3) Teste Cochran, a fim de verificar a homogeneidade de variação entre diferentes populações (grupos)

4) Análise da variação em dados selecionados (um sentido)

5) Teste Tuckey-HSD para múltipla comparação. IX. 1.2 —Ensaio de Neutralização

Antes do ensaio, células MRC5 (10000 células/200 µl meio MEM) foram distribuídas em microplacas com 96 poços e incubadas por 3 dias a 37 ºC com CO2. Diluições de duas vezes de soros inativados (30 min a 56 ºC) foram realizadas em incubadas com 100 µl de solução viral (800/ml) por 1 hora a 37 ºC. Após incubação, 100 µl de mistura de soro/vírus foram inoculados em microplacas de 96 poços contendo monocamada MRC5. As placas foram centrifugadas a 2000 RPM por 1 hora a 35 ºC. Após uma incubação noturna a 37 ºC, as placas foram fixadas com uma solução de 80% de acetona (20 minutos a -20 °C).
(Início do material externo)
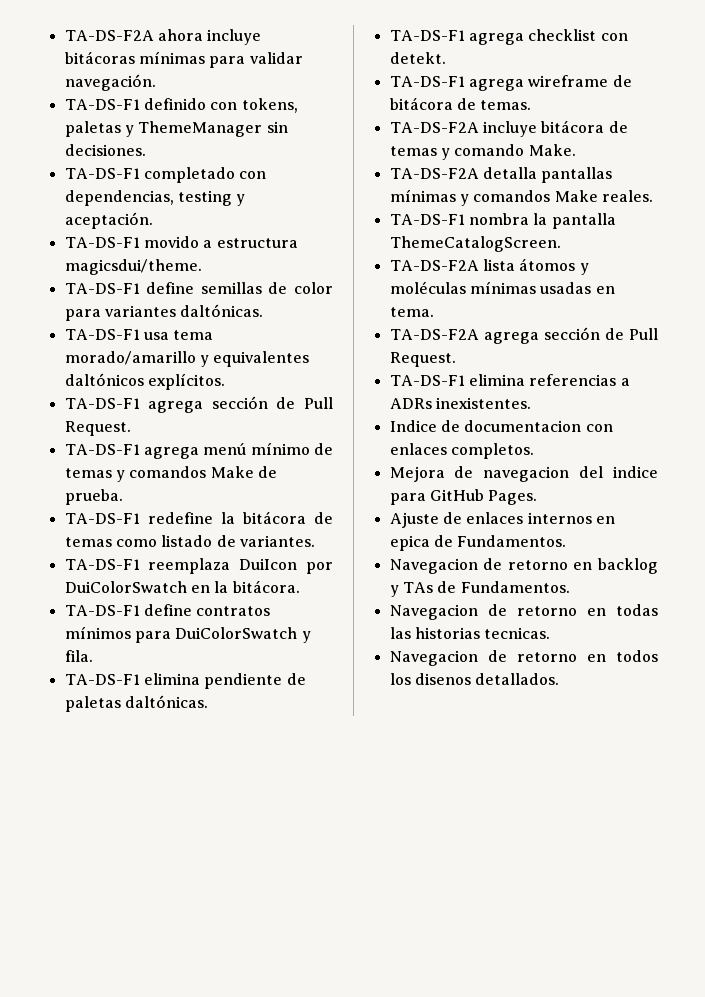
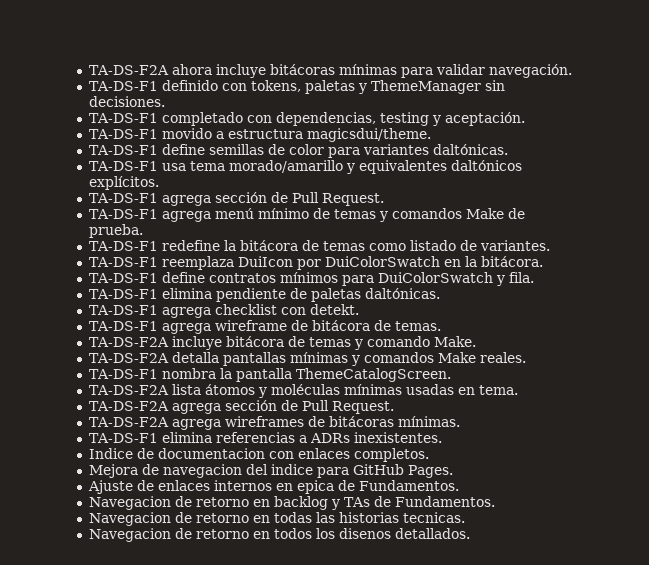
+ TA-DS-F2A agrega wireframes de bitácoras mínimas.

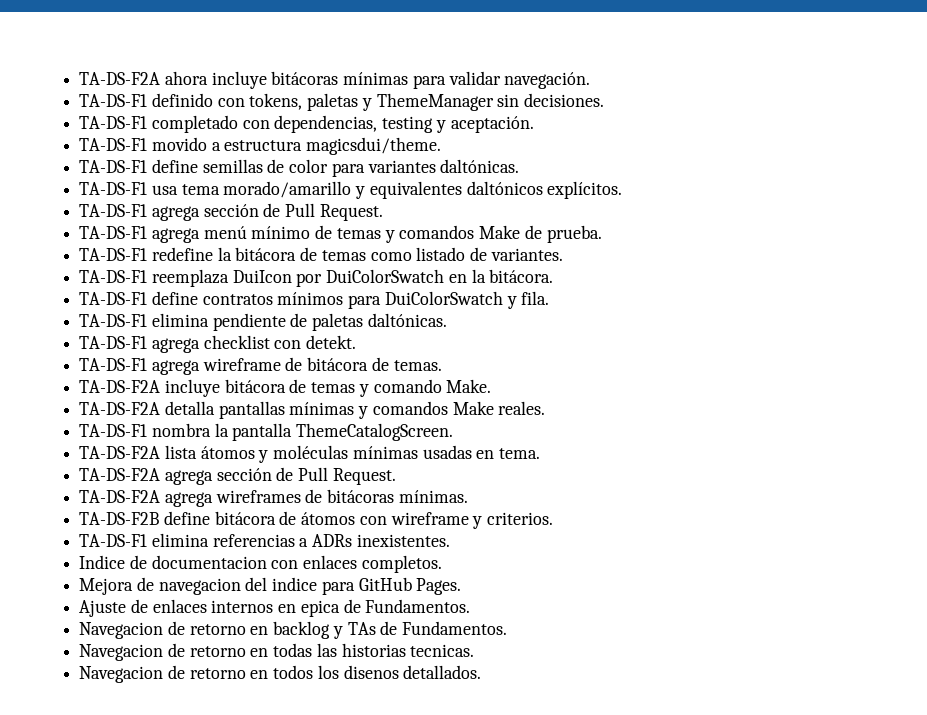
+ TA-DS-F2B define bitácora de átomos con wireframe y criterios.

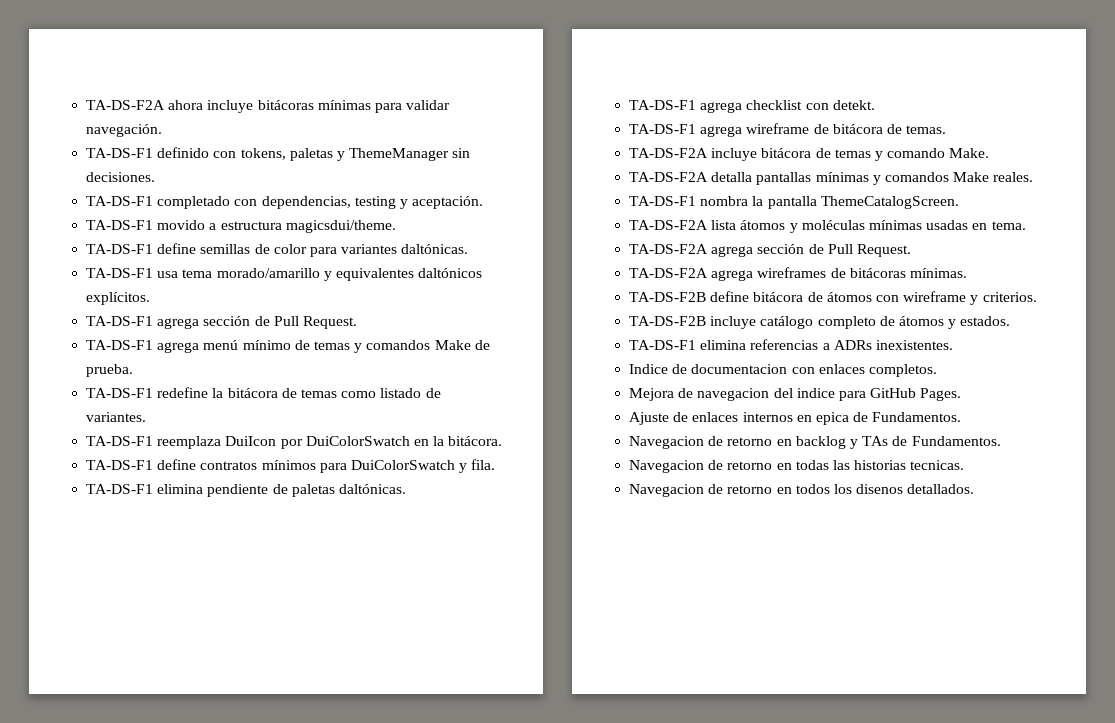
+ TA-DS-F2B incluye catálogo completo de átomos y estados.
A solução de acetona foi descartada e células positivas CMV foram detectadas utilizando-se um antígeno antigo anti-imediato monoclonal específico por 1 hora a 37 °C. As placas foram lavadas 3 vezes com PBS e Ig anti-camundongo conjugado-biotina foi adicionado a cada poço e incubadas por 1 hora a 37 °C. Após uma etapa de lavagem, estreptavidina-peroxidase de rábano silvestre foi adicionada por uma adição de 30 minutos a 37 °C. As placas foram lavadas 4 vezes e incubadas por 10 minutos com uma solução de True-blue. Sinais coloridos específicos foram registrados pelo exame sob microscópio. Títulos de neutralização foram expressos como o inverso da mais elevada diluição de soro fornecendo 50% de redução de células positivas CMV, em comparação com um controle de vírus (CMV mais células sem soro).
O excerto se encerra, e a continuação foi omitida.